Aurobind Patel writes for Platform Magazine’s 10th anniversary edition on Itu and his relationship with graphic design. This piece was carried in the Sep/Oct 2015 issue.

Aurobind Patel is known for an expertise in graphic design. He has contributed as a Design Consultant for several leading newspapers like India Today, The Daily Telegraph and The Times. He has also served as the Design Director of The Economist.

Itu was predestined for a career in the creative arts, not least because of the genes he inherited. His parents are leading contributors to the art scene in India. His Bengali father Sankho, as a sculptor. His Parsi mother Ira, as a potter and ceramist.

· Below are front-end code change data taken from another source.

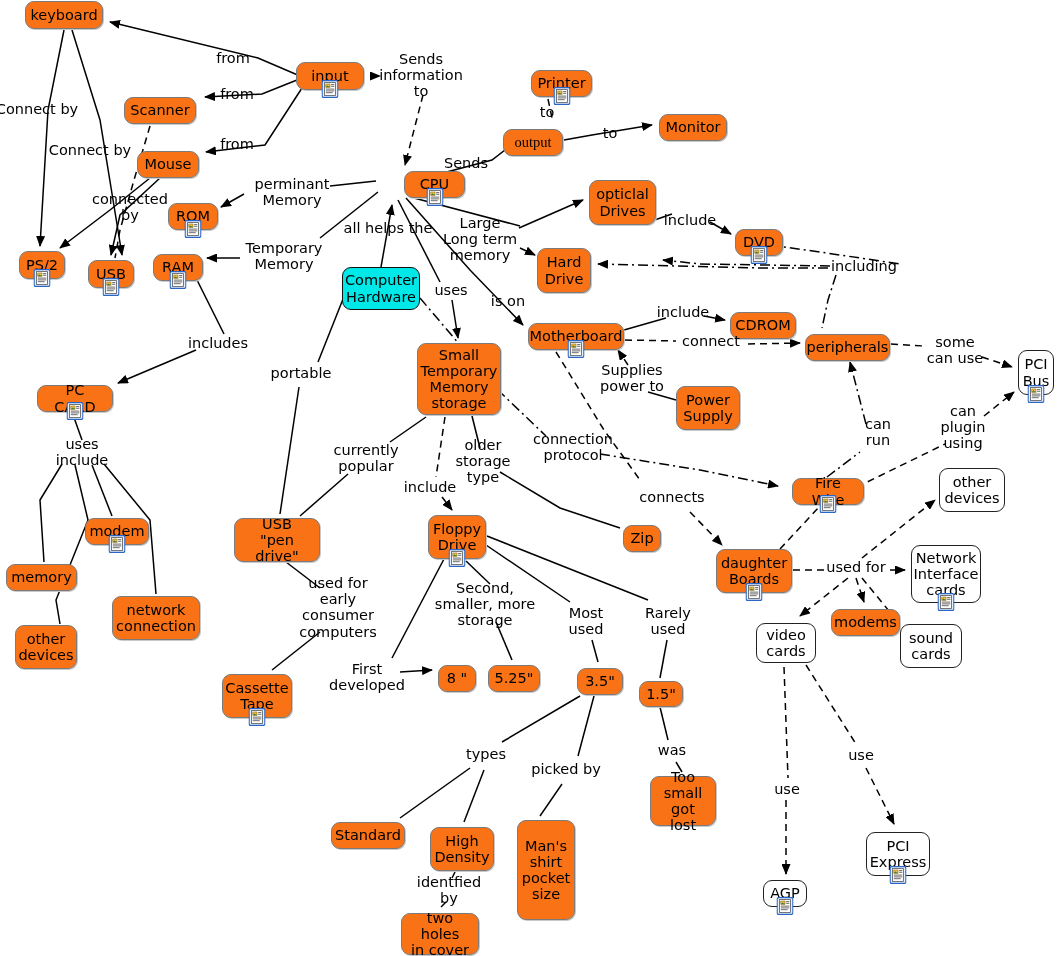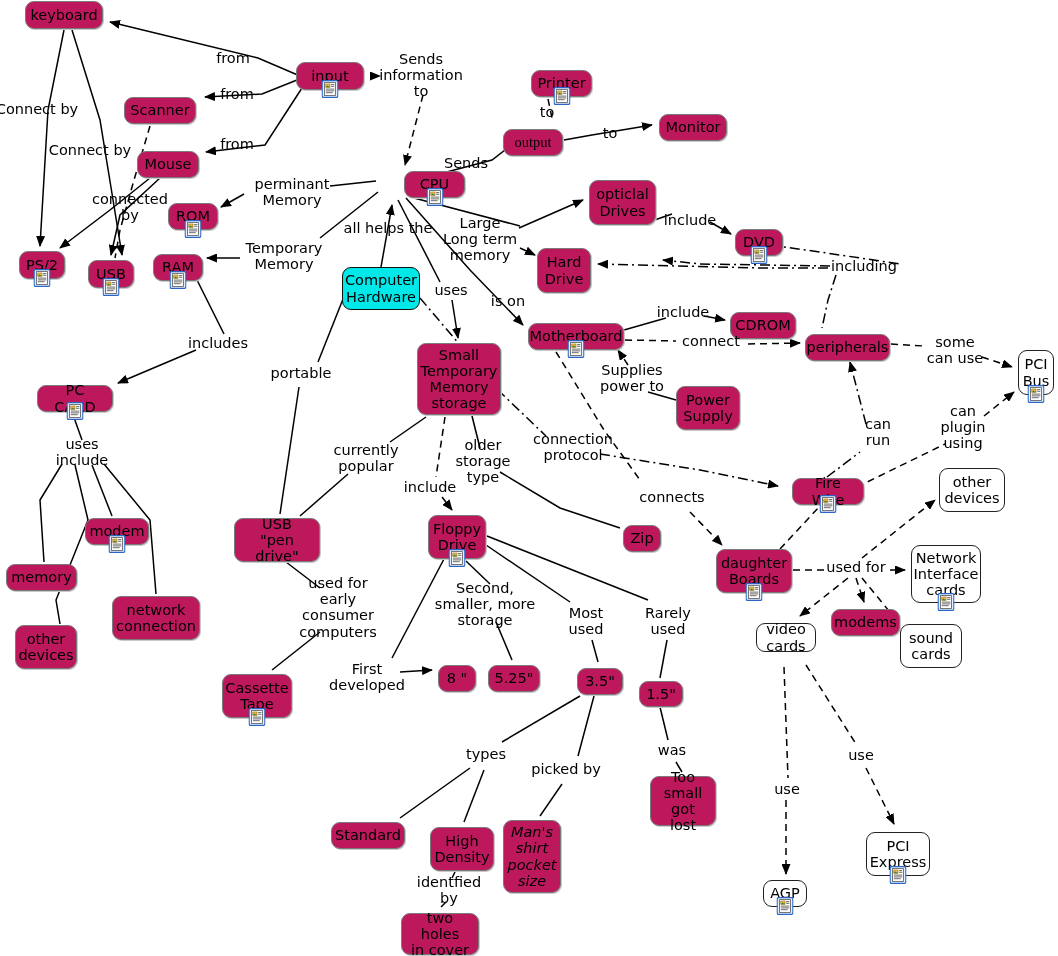"keyboard" .node.fill { background: #be185d -> #f97316 }
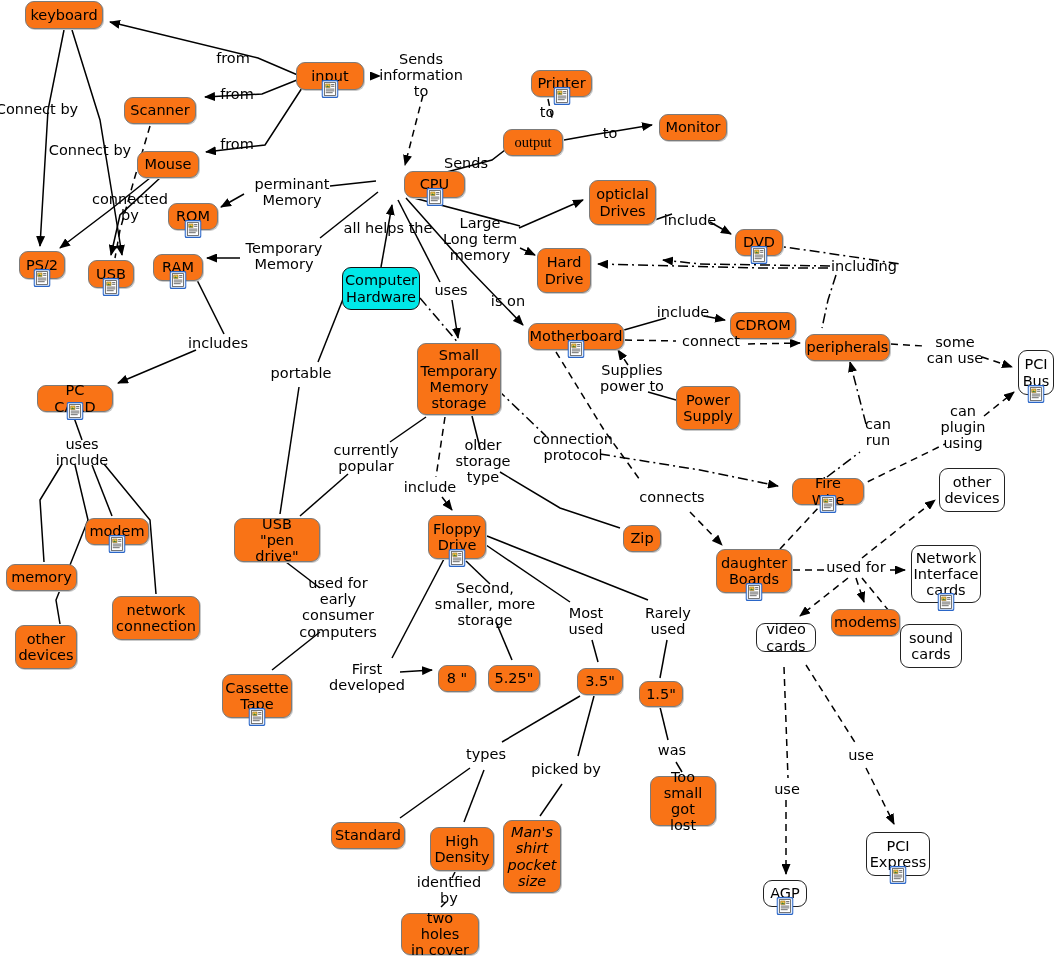"video" div.node { height: 29px -> 40px }
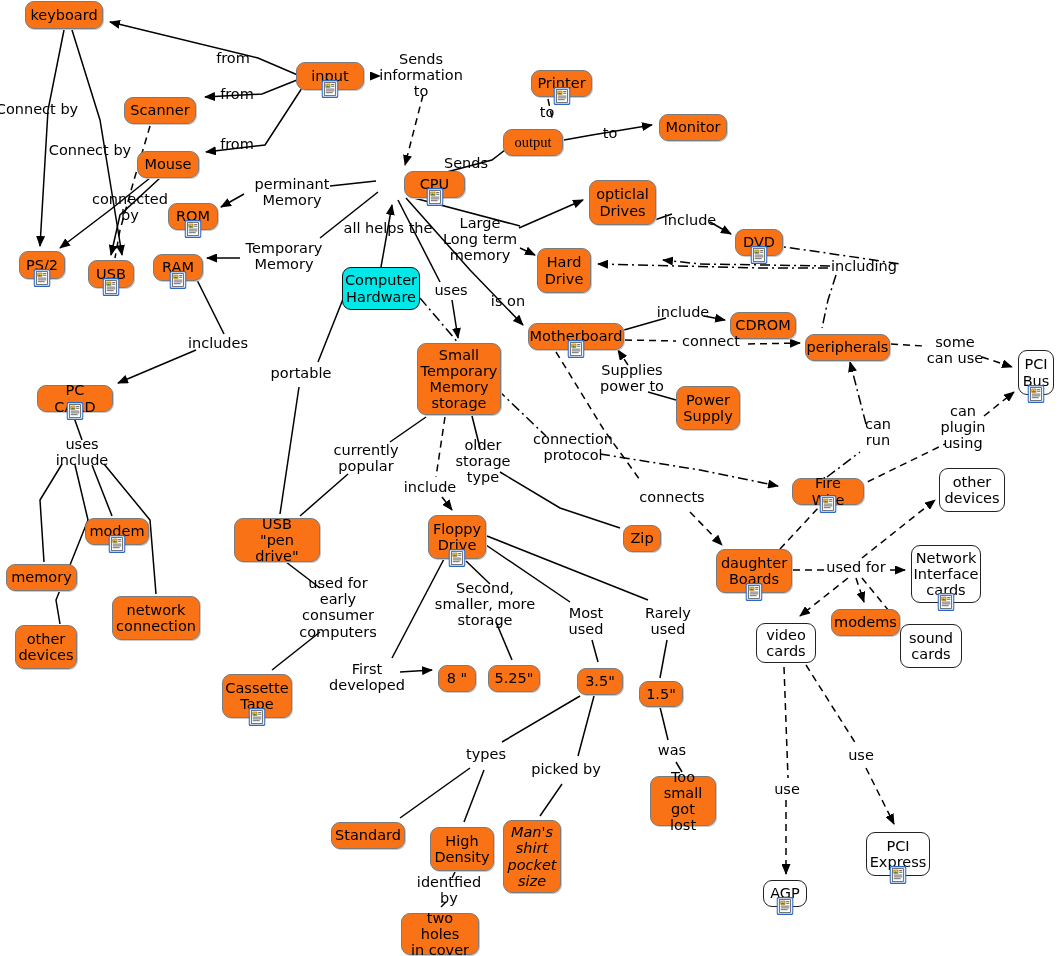"Man's" div.node { font-style: italic -> none; height: 73px -> 100px; left: 503px -> 517px }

This commingling of Bangali and Parsi genes has reproduced in Itu a keen ear for music (Hindustani, Jazz, Western Classical), an incisive mind, formidable aesthetic and literary awareness. Fortunately a flawed blend of irreverence and slight madness does muddy his mind and feet to keep him grounded.

Our paths crossed in the early-to-mid ’80s in Delhi, when he began contributing illustrations and infographics to India Today, where I happened to work. Each of his contributions remain seminal for its artistic rendering as much, in retrospect, for the historic significance of the event it illustrated. The Bhopal Gas Tragedy, Operation Blue Star, the Indian Army raid on the Golden Temple in Amritsar; the first Indian in space, cosmonaut Rakesh Sharma onboard Soyuz T-11; are the few that come to mind.

At the time, Itu, a trained architect, had leapt off architecture’s third dimension to the flatter plane of two-dimensional graphic design. But his architectural training was apparent and clearly a contributing strength in his design work. And it remains so.

Across static surfaces, like pages in print, or on dynamic ones, like screens on computers and smart gadgets, Itu uses an instinctive grasp of letterforms and typography (bricks and mortar of graphic design) to construct excellent work clad in minimal but memorable detail. A treat for the eye and mind.